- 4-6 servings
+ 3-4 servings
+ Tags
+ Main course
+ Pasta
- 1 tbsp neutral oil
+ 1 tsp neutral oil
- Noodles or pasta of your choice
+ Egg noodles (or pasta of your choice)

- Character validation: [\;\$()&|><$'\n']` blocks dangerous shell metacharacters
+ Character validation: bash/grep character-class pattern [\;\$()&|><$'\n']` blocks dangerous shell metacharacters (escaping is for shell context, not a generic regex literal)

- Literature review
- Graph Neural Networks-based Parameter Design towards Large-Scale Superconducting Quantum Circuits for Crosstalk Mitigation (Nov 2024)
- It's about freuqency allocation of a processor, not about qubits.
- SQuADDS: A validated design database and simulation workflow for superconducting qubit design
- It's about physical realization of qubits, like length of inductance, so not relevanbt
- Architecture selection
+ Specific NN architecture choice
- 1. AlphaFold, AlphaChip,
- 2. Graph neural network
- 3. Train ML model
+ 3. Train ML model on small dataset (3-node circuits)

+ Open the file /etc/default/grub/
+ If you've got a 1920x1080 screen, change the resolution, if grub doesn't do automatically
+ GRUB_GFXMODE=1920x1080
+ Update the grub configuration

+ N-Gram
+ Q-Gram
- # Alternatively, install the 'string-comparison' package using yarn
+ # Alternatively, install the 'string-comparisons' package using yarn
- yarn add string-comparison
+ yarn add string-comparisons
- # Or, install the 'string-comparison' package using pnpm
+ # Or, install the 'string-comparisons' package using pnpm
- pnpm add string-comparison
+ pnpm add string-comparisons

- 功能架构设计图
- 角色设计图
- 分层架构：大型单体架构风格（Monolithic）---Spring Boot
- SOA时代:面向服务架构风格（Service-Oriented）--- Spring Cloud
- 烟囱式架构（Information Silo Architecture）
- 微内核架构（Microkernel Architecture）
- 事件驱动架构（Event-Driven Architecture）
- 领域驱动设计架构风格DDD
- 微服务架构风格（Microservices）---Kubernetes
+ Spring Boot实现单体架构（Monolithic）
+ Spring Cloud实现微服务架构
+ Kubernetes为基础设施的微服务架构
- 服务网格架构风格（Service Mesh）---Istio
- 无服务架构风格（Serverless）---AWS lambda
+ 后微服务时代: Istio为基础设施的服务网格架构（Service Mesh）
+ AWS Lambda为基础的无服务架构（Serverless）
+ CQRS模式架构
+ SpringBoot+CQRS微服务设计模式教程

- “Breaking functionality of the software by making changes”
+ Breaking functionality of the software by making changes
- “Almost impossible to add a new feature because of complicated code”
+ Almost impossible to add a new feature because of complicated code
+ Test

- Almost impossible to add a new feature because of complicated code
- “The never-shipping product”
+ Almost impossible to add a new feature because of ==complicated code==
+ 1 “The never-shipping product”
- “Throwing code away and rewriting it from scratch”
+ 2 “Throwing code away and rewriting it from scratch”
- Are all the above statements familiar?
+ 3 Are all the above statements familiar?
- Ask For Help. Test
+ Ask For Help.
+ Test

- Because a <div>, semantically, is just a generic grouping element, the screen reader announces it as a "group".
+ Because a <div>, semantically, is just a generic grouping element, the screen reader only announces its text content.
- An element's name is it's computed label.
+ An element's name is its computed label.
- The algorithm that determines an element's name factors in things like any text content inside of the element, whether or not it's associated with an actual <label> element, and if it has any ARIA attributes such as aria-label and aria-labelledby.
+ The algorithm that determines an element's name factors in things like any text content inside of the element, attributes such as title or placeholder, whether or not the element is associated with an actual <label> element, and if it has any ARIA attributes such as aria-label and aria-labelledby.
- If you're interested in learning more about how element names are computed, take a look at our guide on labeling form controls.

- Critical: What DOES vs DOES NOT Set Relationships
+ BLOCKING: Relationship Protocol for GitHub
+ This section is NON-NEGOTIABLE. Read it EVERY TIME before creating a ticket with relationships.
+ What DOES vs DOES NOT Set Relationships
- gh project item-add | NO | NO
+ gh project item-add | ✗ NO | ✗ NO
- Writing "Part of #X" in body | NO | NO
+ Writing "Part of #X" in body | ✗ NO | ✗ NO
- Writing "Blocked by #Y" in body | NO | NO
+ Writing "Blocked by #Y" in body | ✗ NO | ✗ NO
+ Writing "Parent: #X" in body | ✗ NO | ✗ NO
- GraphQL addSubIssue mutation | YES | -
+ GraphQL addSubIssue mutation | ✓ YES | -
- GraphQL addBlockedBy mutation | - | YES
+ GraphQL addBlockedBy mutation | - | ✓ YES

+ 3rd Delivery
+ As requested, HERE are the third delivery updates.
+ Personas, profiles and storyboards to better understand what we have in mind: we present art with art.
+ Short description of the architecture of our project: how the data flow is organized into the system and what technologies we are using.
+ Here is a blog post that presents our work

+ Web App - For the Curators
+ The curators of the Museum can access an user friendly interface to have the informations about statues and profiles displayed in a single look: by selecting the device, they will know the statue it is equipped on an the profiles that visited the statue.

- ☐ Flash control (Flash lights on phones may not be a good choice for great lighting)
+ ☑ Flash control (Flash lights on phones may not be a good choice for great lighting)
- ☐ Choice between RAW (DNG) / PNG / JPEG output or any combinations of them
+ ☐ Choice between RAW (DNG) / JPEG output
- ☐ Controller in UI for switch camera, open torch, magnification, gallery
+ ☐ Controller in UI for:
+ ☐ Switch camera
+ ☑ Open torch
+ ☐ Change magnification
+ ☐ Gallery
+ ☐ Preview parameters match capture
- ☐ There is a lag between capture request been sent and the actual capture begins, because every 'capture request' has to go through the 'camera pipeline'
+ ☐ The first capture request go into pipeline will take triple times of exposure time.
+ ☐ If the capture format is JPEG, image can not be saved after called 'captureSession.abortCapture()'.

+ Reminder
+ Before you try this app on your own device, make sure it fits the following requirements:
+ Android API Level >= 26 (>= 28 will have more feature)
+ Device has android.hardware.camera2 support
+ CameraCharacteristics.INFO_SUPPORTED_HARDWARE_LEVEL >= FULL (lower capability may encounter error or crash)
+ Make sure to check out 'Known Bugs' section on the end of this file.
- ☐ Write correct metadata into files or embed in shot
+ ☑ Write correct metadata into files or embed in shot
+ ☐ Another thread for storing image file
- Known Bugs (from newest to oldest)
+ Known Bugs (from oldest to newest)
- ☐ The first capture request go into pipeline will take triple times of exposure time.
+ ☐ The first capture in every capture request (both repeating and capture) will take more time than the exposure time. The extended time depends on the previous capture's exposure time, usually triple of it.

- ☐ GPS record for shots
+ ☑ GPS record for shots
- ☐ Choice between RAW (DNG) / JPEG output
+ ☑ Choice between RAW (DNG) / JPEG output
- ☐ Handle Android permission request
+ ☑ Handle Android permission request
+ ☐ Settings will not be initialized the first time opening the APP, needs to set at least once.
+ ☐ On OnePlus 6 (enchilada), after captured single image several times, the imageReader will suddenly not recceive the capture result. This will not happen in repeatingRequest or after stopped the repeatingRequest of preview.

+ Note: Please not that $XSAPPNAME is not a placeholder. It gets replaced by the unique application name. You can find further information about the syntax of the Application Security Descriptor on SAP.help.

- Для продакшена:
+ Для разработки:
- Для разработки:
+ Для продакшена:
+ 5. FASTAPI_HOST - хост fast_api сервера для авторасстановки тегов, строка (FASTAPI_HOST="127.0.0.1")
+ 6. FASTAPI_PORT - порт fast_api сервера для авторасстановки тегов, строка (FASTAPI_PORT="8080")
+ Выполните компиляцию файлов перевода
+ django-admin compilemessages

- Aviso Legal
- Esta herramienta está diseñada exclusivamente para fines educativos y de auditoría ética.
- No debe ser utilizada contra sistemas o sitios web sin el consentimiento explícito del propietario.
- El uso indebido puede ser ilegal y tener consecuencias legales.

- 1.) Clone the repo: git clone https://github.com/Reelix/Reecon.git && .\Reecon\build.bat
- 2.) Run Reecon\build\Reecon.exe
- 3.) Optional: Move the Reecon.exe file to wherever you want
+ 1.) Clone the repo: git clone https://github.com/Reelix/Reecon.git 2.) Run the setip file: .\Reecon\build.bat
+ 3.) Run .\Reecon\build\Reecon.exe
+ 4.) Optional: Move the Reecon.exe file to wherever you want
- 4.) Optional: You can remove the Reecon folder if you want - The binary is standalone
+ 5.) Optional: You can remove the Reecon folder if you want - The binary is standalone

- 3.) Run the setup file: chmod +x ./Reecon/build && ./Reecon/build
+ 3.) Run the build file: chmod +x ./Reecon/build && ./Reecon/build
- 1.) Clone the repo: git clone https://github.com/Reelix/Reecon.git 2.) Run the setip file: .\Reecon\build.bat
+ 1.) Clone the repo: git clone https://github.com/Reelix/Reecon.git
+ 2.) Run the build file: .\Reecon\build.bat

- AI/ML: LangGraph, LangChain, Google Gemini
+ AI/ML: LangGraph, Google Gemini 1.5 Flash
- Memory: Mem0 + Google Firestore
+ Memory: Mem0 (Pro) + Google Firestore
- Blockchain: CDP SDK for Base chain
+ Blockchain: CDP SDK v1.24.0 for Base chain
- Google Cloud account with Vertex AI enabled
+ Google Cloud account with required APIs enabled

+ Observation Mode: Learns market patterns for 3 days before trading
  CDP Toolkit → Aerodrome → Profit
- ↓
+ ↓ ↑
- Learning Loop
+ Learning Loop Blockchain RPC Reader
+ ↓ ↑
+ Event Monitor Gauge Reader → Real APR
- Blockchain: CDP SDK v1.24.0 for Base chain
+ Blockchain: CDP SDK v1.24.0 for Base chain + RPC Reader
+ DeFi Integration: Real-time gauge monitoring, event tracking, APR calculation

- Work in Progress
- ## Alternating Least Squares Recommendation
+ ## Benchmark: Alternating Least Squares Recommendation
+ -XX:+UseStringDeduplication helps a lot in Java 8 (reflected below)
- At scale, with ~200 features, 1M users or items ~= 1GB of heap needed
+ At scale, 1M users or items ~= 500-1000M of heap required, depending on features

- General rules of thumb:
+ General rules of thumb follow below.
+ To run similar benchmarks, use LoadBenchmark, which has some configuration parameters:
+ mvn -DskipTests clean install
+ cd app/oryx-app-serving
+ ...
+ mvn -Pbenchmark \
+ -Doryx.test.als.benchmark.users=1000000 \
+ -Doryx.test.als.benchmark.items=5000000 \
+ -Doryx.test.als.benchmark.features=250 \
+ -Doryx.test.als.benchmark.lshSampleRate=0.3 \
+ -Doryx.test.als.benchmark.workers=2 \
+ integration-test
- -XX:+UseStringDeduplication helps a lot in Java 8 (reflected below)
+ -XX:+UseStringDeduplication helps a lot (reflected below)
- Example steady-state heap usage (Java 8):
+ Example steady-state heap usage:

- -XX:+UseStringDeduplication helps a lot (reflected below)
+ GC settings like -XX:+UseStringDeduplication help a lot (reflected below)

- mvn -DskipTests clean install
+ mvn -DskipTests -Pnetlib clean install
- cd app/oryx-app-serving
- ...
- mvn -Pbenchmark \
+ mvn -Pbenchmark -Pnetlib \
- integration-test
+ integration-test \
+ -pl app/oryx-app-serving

* _Work task_
Look above for the line holding "- Almost impossible" and the line holding "its text content.", then output exactly those two lines and every line between them, nothing more.

* _Answer to this task_
- Almost impossible to add a new feature because of complicated code
- “The never-shipping product”
+ Almost impossible to add a new feature because of ==complicated code==
+ 1 “The never-shipping product”
- “Throwing code away and rewriting it from scratch”
+ 2 “Throwing code away and rewriting it from scratch”
- Are all the above statements familiar?
+ 3 Are all the above statements familiar?
- Ask For Help. Test
+ Ask For Help.
+ Test

- Because a <div>, semantically, is just a generic grouping element, the screen reader announces it as a "group".
+ Because a <div>, semantically, is just a generic grouping element, the screen reader only announces its text content.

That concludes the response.